Re: [LKP] [mm] ac5b2c1891: vm-scalability.throughput -61.3% regression

From: Mel Gorman
Date: Tue Dec 04 2018 - 05:46:05 EST


Much of this thread is a rehash of previous discussions so as a result,
I glossed over parts of it so there will be a degree of error. Very
preliminary results from David's approach are below and the bottom line
is that it might fix some latency issues and locality issues at the cost
of a high degree of THP allocation failure.

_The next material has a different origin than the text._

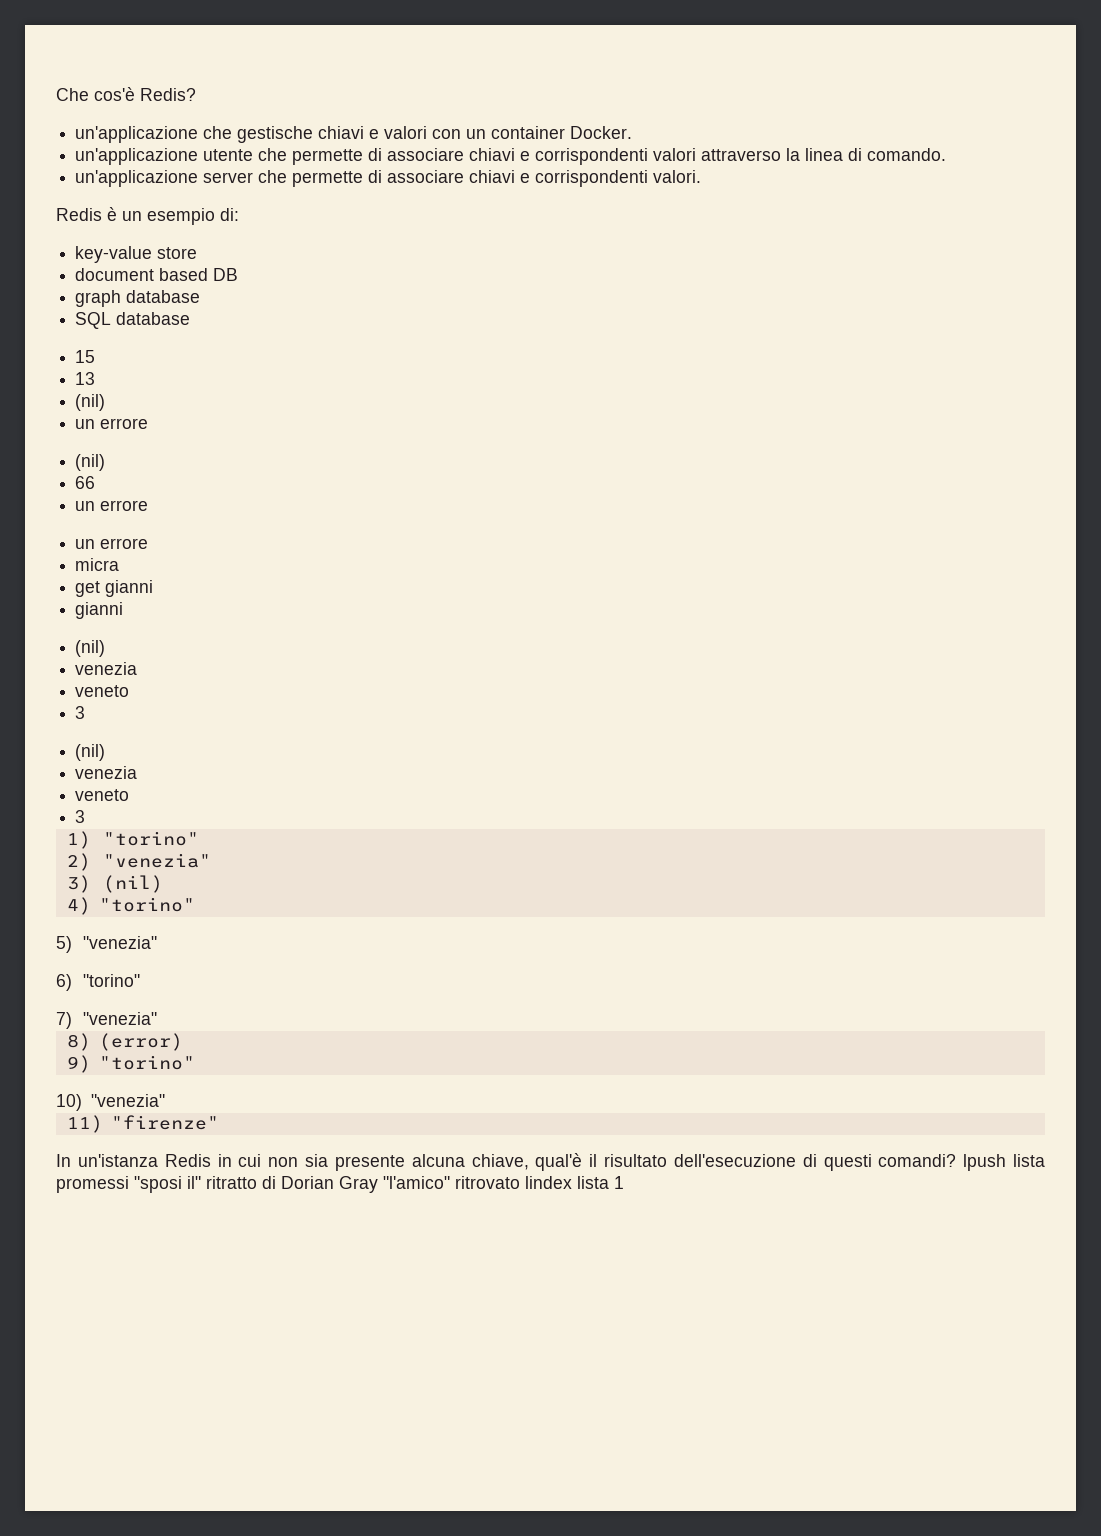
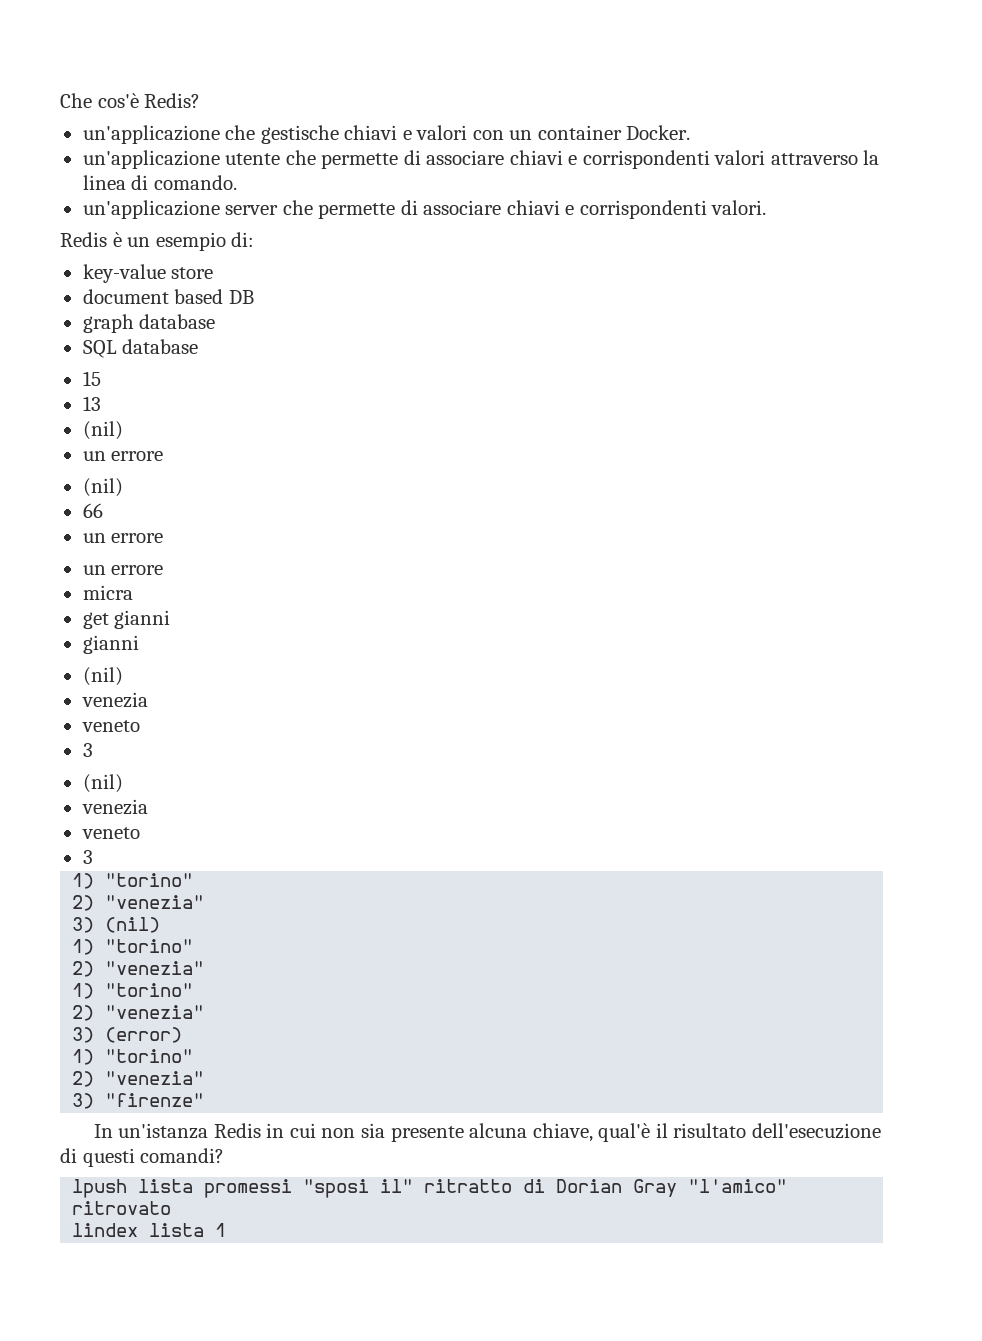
[66,897,196,915] [56,936,157,953] [56,974,140,991] [56,1012,157,1029] [66,1033,91,1051] 4) "torino" // 5) "venezia" // 6) "torino" // 7) "venezia" // 8) -> [72,939,194,955] [72,961,205,977] [72,983,194,999] [72,1005,205,1021] [72,1027,95,1043] 1) "torino" // 2) "venezia" // 1) "torino" // 2) "venezia" // 3)
[66,1055,196,1073] [56,1094,165,1111] [66,1115,103,1133] 9) "torino" // 10) "venezia" // 11) -> [72,1049,194,1065] [72,1071,205,1087] [72,1093,95,1109] 1) "torino" // 2) "venezia" // 3)
(957, 1160) none -> (225, 1155) //
(520, 1182) none -> (172, 1208) //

On Tue, Dec 04, 2018 at 10:22:26AM +0100, Vlastimil Babka wrote:
> > + if (order == pageblock_order &&
> > + !(current->flags & PF_KTHREAD))
> > + goto nopage;
> >
> > and just goes "Eww".
> >
> > But I think the real problem is that it's the "goto nopage" thing that
> > makes _sense_, and the current cases for "let's try compaction" that
>
> More precisely it's "let's try reclaim + compaction".
>

The original intent has been muddied and special cased but the general idea
was that compaction needs space to work with to both succeed and avoid
excessive scanning -- particularly in direct context that is visible to
the application. Before compaction, linear-reclaim (aka lumpy reclaim)
was used but this caused both page age inversion issues and excessive
thrasing. In Andrew's tree, there are patches that also do small amounts
of reclaim in response to fragmentation which in some cases alleviates
the need for the reclaim + compaction step as the reclaim has sometimes
already happened. This has reduced latencies and increased THP allocation
success rates but not by enough which needs further work.

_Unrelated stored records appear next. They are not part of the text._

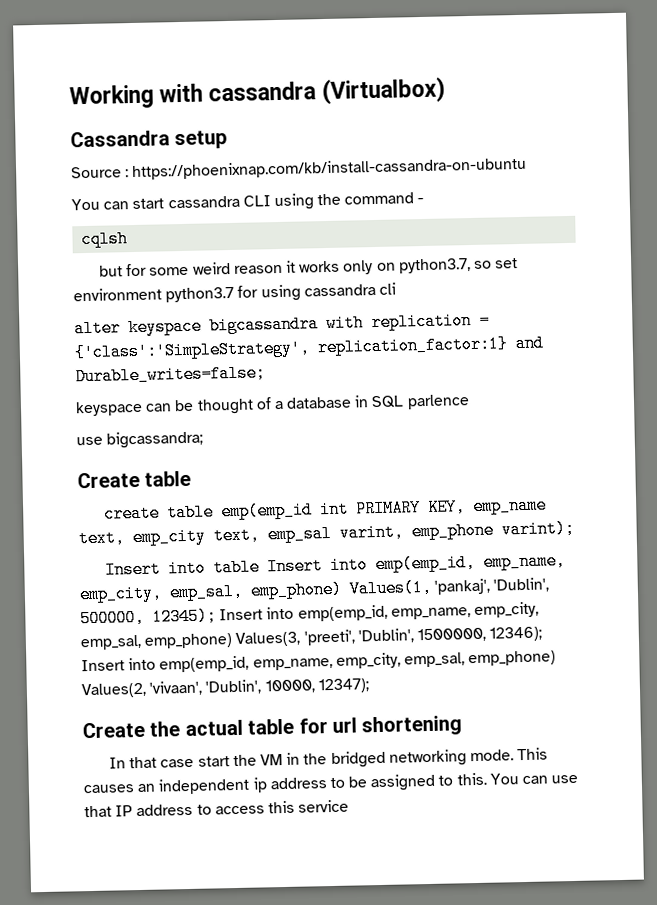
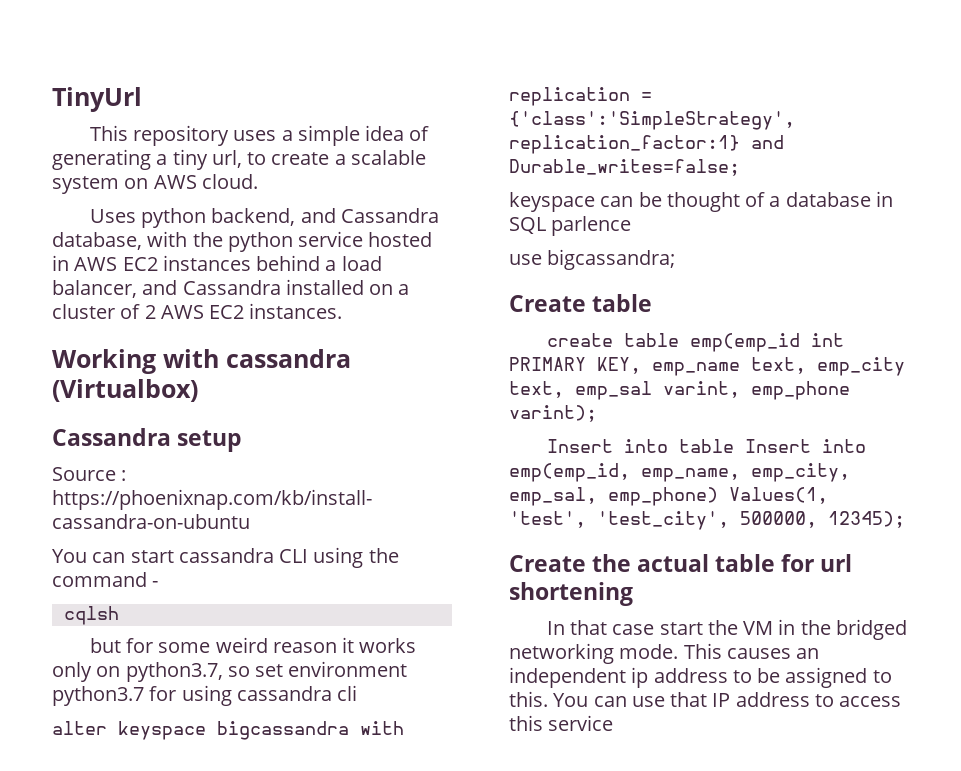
(69, 97) none -> [52,87,142,112] [89,125,430,146] [52,149,426,170] [52,174,258,194] [89,208,439,228] [52,231,433,252] [52,255,382,271] [52,279,410,298] [52,303,343,319] TinyUrl // This repository uses a simple idea of generating a tiny url, to create a scalable system on AWS cloud. // Uses python backend, and Cassandra database, with the python service hosted in AWS EC2 instances behind a load balancer, and Cassandra installed on a cluster of 2 AWS EC2 instances. //
[434,577,550,595] 'pankaj', 'Dublin', -> [509,511,729,530] 'test', 'test_city',
[219,601,539,622] [80,626,543,651] [81,650,557,673] [81,678,369,699] Insert into emp(emp_id, emp_name, emp_city, emp_sal, emp_phone) Values(3, 'preeti', 'Dublin', 1500000, 12346); Insert into emp(emp_id, emp_name, emp_city, emp_sal, emp_phone) Values(2, 'vivaan', 'Dublin', 10000, 12347); -> (905, 519) none

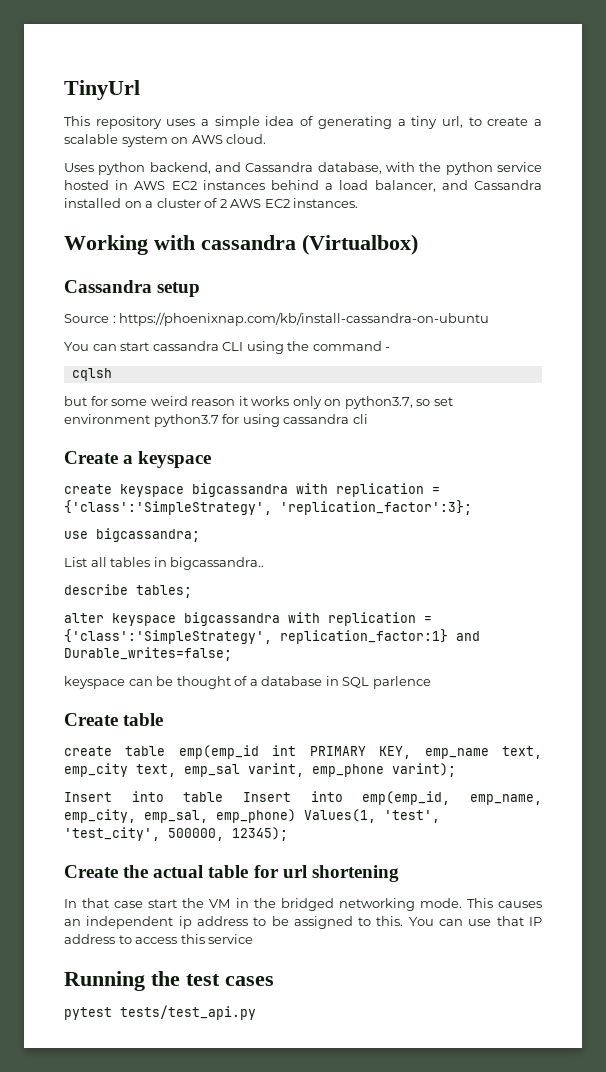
(358, 693) none -> [64,451,212,468] [64,483,440,497] [64,500,472,515] [64,528,200,542] [64,557,265,570] [64,584,192,598] // Create a keyspace // create keyspace bigcassandra with replication = {'class':'SimpleStrategy', 'replication_factor':3}; // use bigcassandra; // List all tables in bigcassandra.. // describe tables;
[509,249,676,270] // use bigcassandra; -> (431, 682) none
(614, 723) none -> [64,971,274,991] [64,1005,256,1020] // Running the test cases // pytest tests/test_api.py

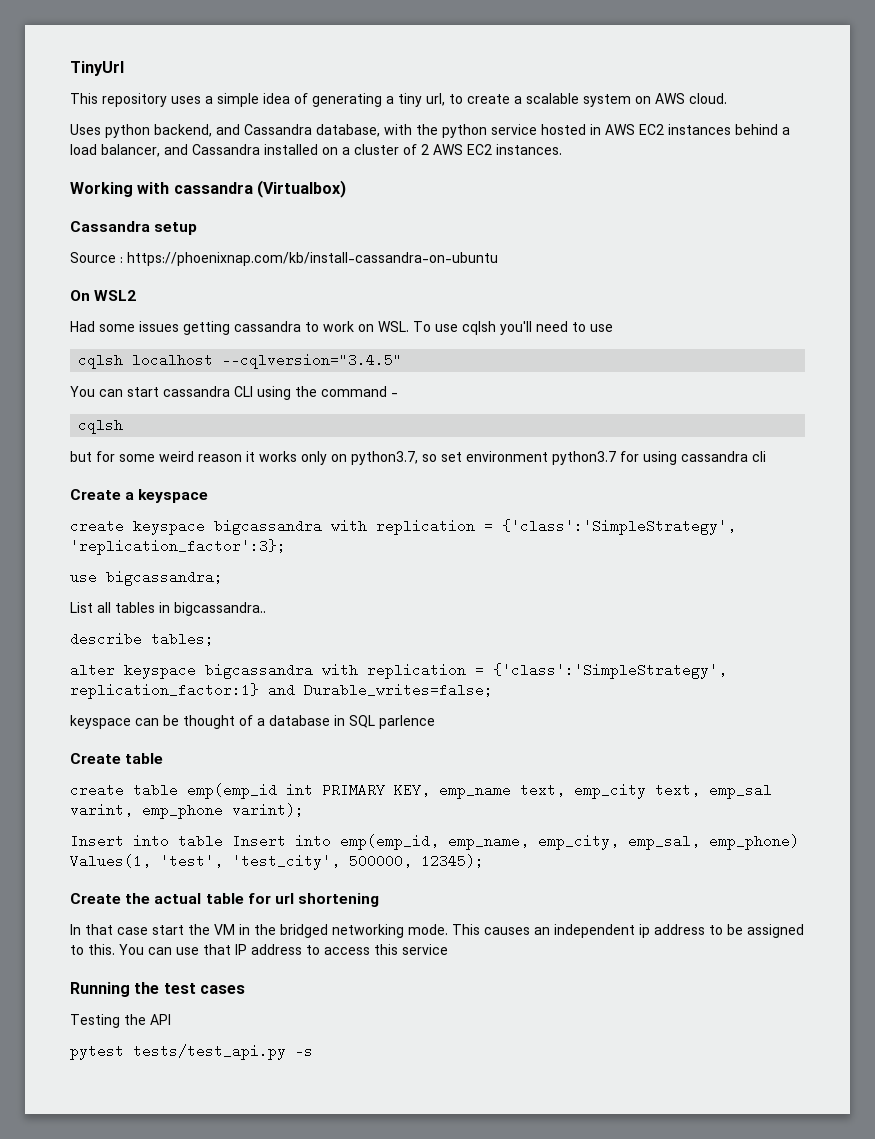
(490, 319) none -> [70,290,137,301] [70,321,613,335] [78,353,403,369] // On WSL2 // Had some issues getting cassandra to work on WSL. To use cqlsh you'll need to use // cqlsh localhost --cqlversion="3.4.5"
(274, 981) none -> [70,1014,171,1028] // Testing the API
(256, 1012) none -> [295,1044,313,1058] -s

Parts of compaction are in need of a revisit. I'm in the process of doing
but it's time consuming to do this because of the level of testing required
at every step. The prototype currently is 12 patches and growing and I'm
not sure what the final series will look like or how far it'll go.

At this point, I believe that even when it's finished that the concept of
"do some reclaim and try compaction" will remain. I'm focused primarily
on the compaction core at the moment rather than the outer part in the
page allocator.

> > are the odd ones, and then David adds one new special case for the
> > sensible behavior.
> >
> > For example, why would COMPACT_DEFERRED mean "don't bother", but not
> > all the other reasons it didn't really make sense?
>
> COMPACT_DEFERRED means that compaction was failing recently, even with
> sufficient free pages (e.g. freed by direct reclaim), so it doesn't make
> sense to continue.

Yes, the intent is that recent failures should not incur more useless
scanning and stalls. As it is, the latencies are too high and too often
it's useless work. Historically, this was put into place as the time
spent in compaction was too high and the THP allocation latencies were so
bad that it was preferred to disable THP entirely. This has improved in
recent years with general improvements and changes to defaults but there
is room to improve. Again, it's something I'm looking into but it's slow.

> > <SNIP>
> > So does it really make sense to fall through AT ALL to that "retry"
> > case, when we explicitly already had (gfp_mask & __GFP_NORETRY)?
>
> Well if there was no free memory to begin with, and thus compaction
> returned COMPACT_SKIPPED, then we didn't really "try" anything yet, so
> there's nothing to "not retry".
>

What should also be kept in mind is that we should avoid conflating
locality preferences with THP preferences which is separate from THP
allocation latencies. The whole __GFP_THISNODE approach is pushing too
hard on locality versus huge pages when MADV_HUGEPAGE or always-defrag
are used which is very unfortunate given that MADV_HUGEPAGE in itself says
nothing about locality -- that is the business of other madvise flags or
a specific policy. Using remote nodes is bad but reclaiming excessively
and pushing data out of memory is worse as the latency to fault data back
from disk is higher than a remote access.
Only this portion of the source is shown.